Finance Minister Nirmala Sitharaman withdrew the government decision of reducing the interest rates on small savings on 1 April.
Earlier, on 31 March, the government had given a big blow to the ordinary citizens who bank on the provident fund as an insurance for their old age and emergency situations by cutting interest rates on small savings. However, taking to Twitter the following day, Nirmala Sitharaman wrote, “Interest rates of small savings schemes of GoI shall continue to be at the rates which existed in the last quarter of 2020-2021, ie, rates that prevailed as of March 2021. Orders issued by oversight shall be withdrawn. @FinMinIndia @PIB_India”
The Finance Ministry in a circular on 31 March announced that the interest rate on small savings deposits has been reduced to 3.5% from 4% for the first quarter of 2021-22. If this was indeed an oversight, the Modi government has faced innumerable instances of bureaucratic misgovernance since 2014, which even involved one ministry of the government filing affidavits against another in courts.
The government resets the interest rate on small savings instruments every quarter, but this round of rate cuts was significant after three quarters of the rates being left untouched. The last round of rate reductions was in the April to June quarter of 2020, when small savings rates had been cut between 0.5% and 1.4%.
The rates notified on 31 March night for the April to June 2021 quarter were 40 basis points (0.4%) to 110 basis points (1.1%) lower on various instruments.
The sharpest cut was proposed in the quarterly interest rate paid on one year term deposits, from 5.5% in the January to March quarter to 4.4% in this quarter. The rate of return on the Senior Citizen Savings’ Scheme was cut from 7.4% to 6.5%, while the Sukanya Samriddhi Account Scheme’s return was reduced from 7.6% to 6.9%.
The rate of return on the popular Public Provident Fund (PPF) scheme was reduced from 7.9% to 7.1% last April and further slashed to 6.1% for this quarter, before the minister announced the rollback on 1 April morning.
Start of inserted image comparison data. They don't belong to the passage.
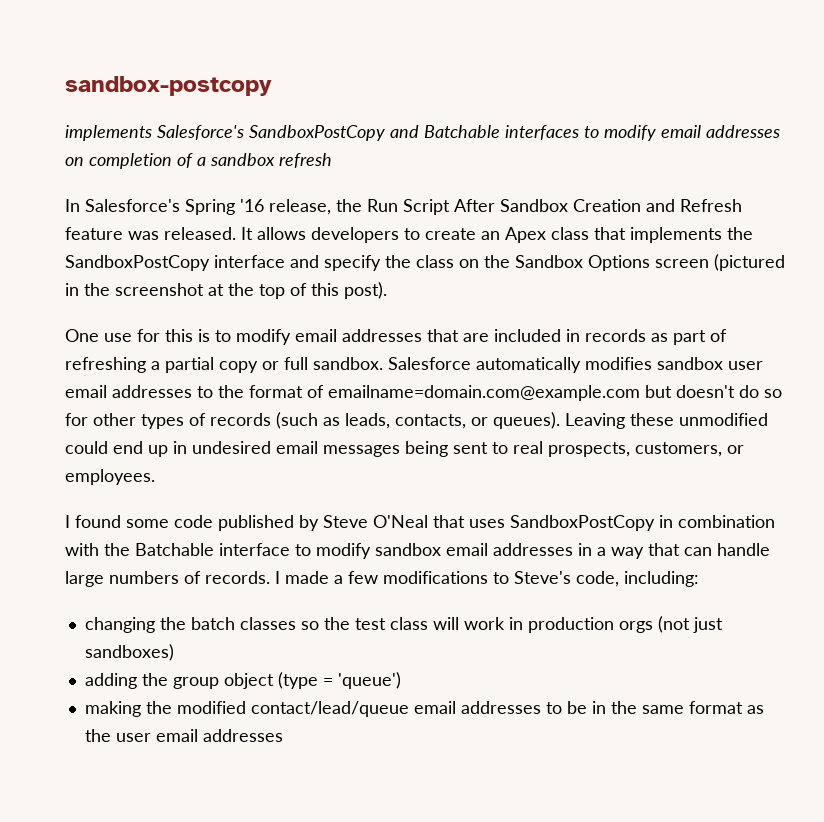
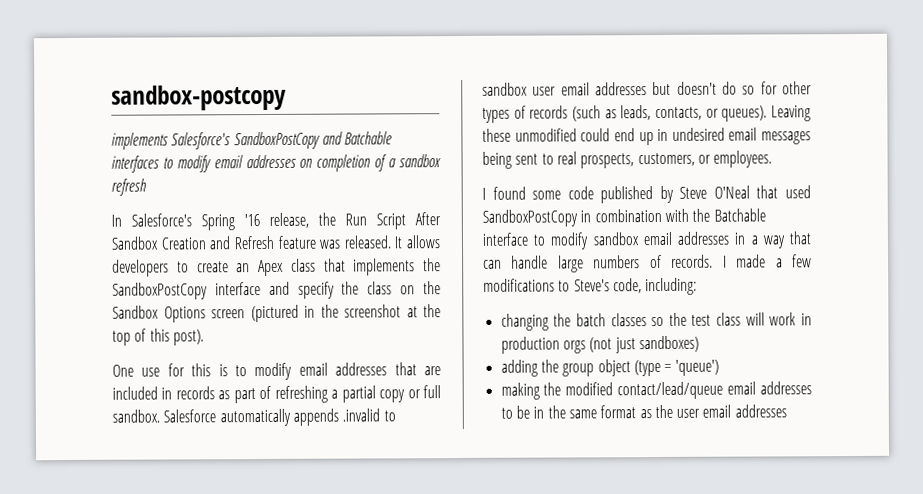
[585,357,652,370] modifies -> [292,408,396,426] appends .invalid to
[197,385,640,401] to the format of emailname=domain.com@example.com -> (647, 89) none
[469,519,505,528] uses -> [785,185,811,199] used

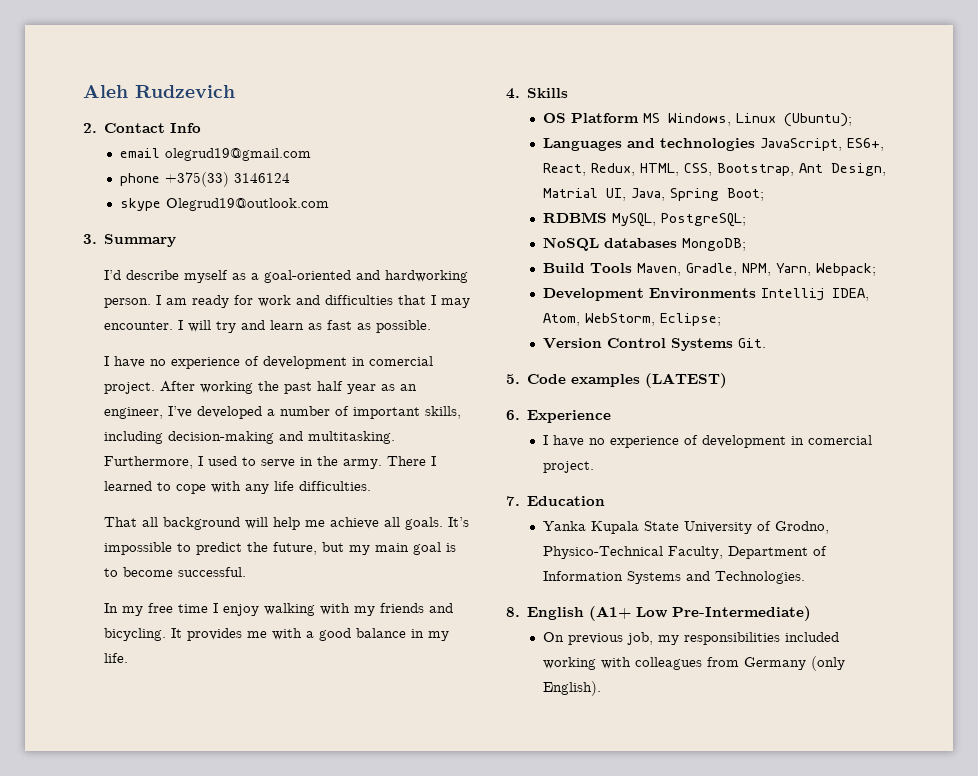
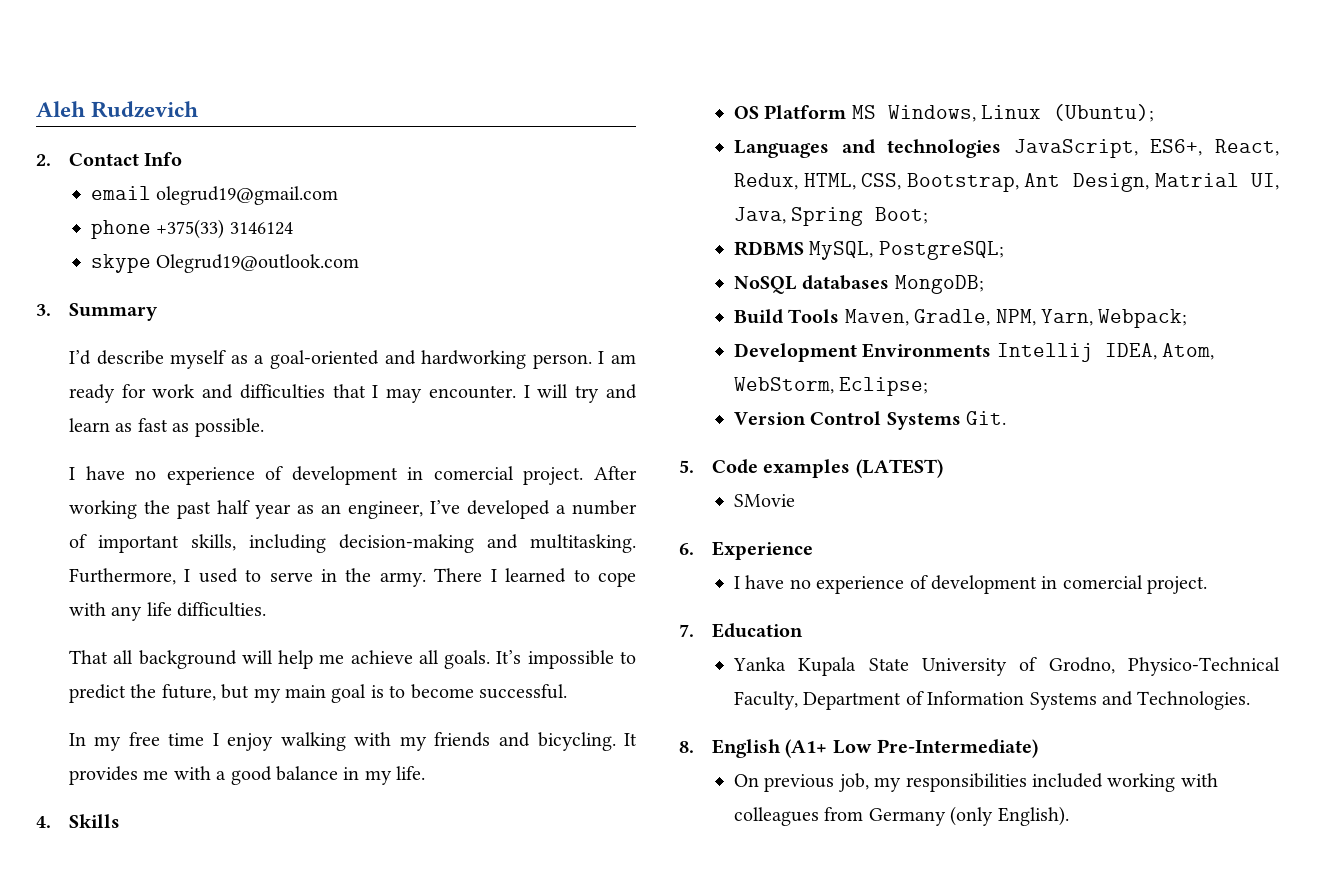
(728, 380) none -> [733,494,795,507] // SMovie

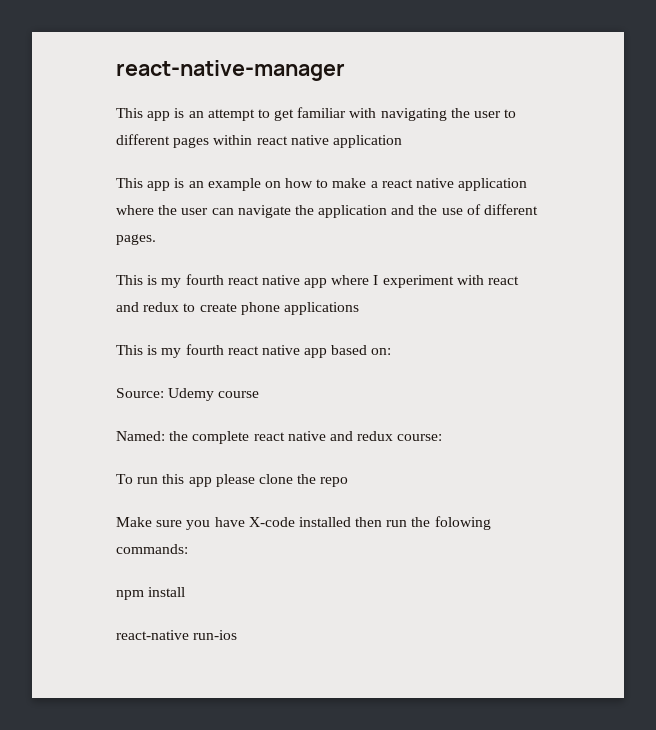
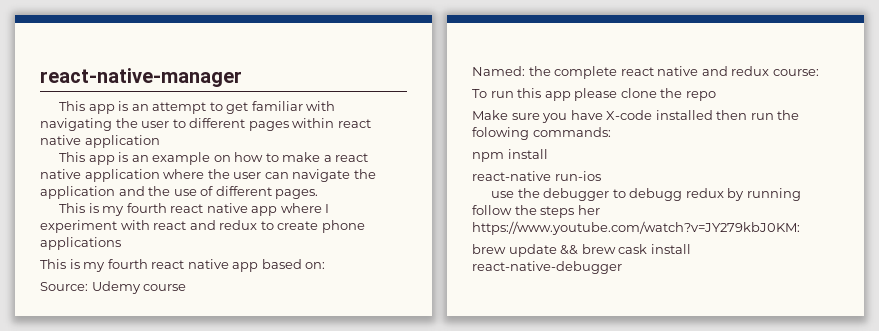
(238, 635) none -> [491,188,801,201] [472,205,600,218] [472,221,800,235] [472,244,691,257] [472,261,622,274] // use the debugger to debugg redux by running follow the steps her https://www.youtube.com/watch?v=JY279kbJ0KM: // brew update && brew cask install react-native-debugger

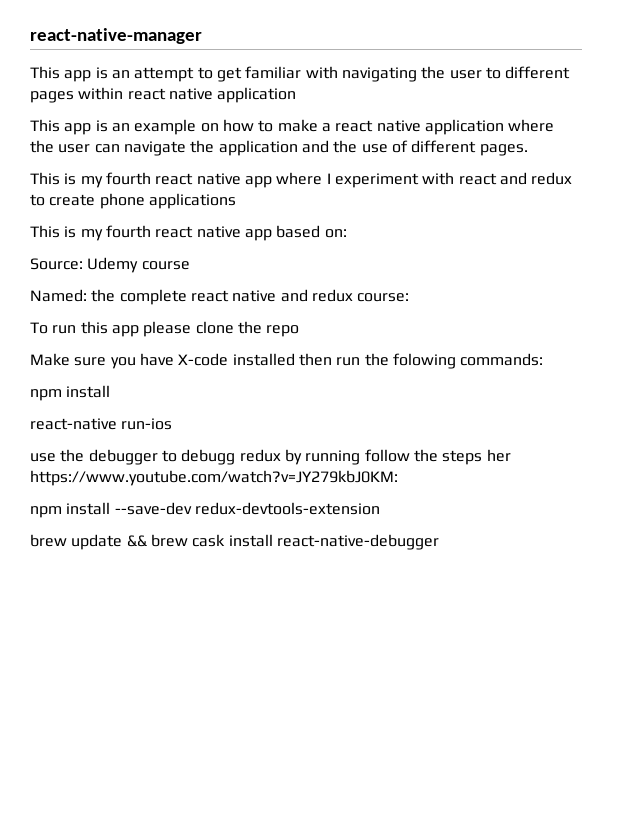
(800, 228) none -> [30,502,380,518] // npm install --save-dev redux-devtools-extension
The interest rate paid on National Savings Certificate and Kisan Vikas Patra were reduced significantly, from 6.8% to 5.9%, and from 6.9% to 6.2%, respectively. Consequently, the Kisan Vikas Patra, which used to mature in 124 months, was to mature in 138 months.
It remains to be seen if holding the rates at the same level will hurt the government’s hopes of executing its borrowing plans for the year at lower interest rates and if the same extent of rate cuts will now be effected in the June to September quarter.